(Edit difference data)
● ● ●

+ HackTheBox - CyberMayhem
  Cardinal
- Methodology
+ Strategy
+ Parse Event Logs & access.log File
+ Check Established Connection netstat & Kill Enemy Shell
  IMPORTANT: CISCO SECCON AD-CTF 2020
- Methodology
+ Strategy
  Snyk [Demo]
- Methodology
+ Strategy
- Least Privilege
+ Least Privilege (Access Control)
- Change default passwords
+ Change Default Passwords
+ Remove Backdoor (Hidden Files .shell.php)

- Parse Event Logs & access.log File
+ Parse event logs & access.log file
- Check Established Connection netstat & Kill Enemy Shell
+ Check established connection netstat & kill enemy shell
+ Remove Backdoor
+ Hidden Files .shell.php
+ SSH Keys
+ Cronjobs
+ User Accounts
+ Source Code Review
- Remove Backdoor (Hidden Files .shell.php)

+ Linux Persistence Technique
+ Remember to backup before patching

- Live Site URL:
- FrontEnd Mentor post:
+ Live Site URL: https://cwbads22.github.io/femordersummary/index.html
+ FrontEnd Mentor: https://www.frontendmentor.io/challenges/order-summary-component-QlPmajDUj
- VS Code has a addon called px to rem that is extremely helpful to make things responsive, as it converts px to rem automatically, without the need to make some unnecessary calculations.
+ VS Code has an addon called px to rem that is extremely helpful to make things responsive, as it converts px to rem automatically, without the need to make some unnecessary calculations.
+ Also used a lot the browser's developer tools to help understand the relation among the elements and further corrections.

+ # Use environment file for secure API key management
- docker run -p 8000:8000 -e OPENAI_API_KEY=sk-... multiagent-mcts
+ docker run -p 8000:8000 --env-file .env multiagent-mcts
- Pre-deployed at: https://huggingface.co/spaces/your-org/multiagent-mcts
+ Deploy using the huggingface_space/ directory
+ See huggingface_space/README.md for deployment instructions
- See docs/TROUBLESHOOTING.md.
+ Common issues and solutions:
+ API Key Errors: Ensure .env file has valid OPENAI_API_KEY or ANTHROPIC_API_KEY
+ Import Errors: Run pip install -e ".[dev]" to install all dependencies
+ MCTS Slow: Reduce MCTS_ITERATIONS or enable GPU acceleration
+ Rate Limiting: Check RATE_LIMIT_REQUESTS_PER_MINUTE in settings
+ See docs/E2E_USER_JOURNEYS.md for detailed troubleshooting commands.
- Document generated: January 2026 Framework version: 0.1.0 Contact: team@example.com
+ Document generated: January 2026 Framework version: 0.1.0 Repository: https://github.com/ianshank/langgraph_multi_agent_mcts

● ● ●

_EXERCISE DIRECTIONS:_
What you return should match every line above exactly.

_RESULT:_
+ HackTheBox - CyberMayhem
  Cardinal
- Methodology
+ Strategy
+ Parse Event Logs & access.log File
+ Check Established Connection netstat & Kill Enemy Shell
  IMPORTANT: CISCO SECCON AD-CTF 2020
- Methodology
+ Strategy
  Snyk [Demo]
- Methodology
+ Strategy
- Least Privilege
+ Least Privilege (Access Control)
- Change default passwords
+ Change Default Passwords
+ Remove Backdoor (Hidden Files .shell.php)

- Parse Event Logs & access.log File
+ Parse event logs & access.log file
- Check Established Connection netstat & Kill Enemy Shell
+ Check established connection netstat & kill enemy shell
+ Remove Backdoor
+ Hidden Files .shell.php
+ SSH Keys
+ Cronjobs
+ User Accounts
+ Source Code Review
- Remove Backdoor (Hidden Files .shell.php)

+ Linux Persistence Technique
+ Remember to backup before patching

- Live Site URL:
- FrontEnd Mentor post:
+ Live Site URL: https://cwbads22.github.io/femordersummary/index.html
+ FrontEnd Mentor: https://www.frontendmentor.io/challenges/order-summary-component-QlPmajDUj
- VS Code has a addon called px to rem that is extremely helpful to make things responsive, as it converts px to rem automatically, without the need to make some unnecessary calculations.
+ VS Code has an addon called px to rem that is extremely helpful to make things responsive, as it converts px to rem automatically, without the need to make some unnecessary calculations.
+ Also used a lot the browser's developer tools to help understand the relation among the elements and further corrections.

+ # Use environment file for secure API key management
- docker run -p 8000:8000 -e OPENAI_API_KEY=sk-... multiagent-mcts
+ docker run -p 8000:8000 --env-file .env multiagent-mcts
- Pre-deployed at: https://huggingface.co/spaces/your-org/multiagent-mcts
+ Deploy using the huggingface_space/ directory
+ See huggingface_space/README.md for deployment instructions
- See docs/TROUBLESHOOTING.md.
+ Common issues and solutions:
+ API Key Errors: Ensure .env file has valid OPENAI_API_KEY or ANTHROPIC_API_KEY
+ Import Errors: Run pip install -e ".[dev]" to install all dependencies
+ MCTS Slow: Reduce MCTS_ITERATIONS or enable GPU acceleration
+ Rate Limiting: Check RATE_LIMIT_REQUESTS_PER_MINUTE in settings
+ See docs/E2E_USER_JOURNEYS.md for detailed troubleshooting commands.
- Document generated: January 2026 Framework version: 0.1.0 Contact: team@example.com
+ Document generated: January 2026 Framework version: 0.1.0 Repository: https://github.com/ianshank/langgraph_multi_agent_mcts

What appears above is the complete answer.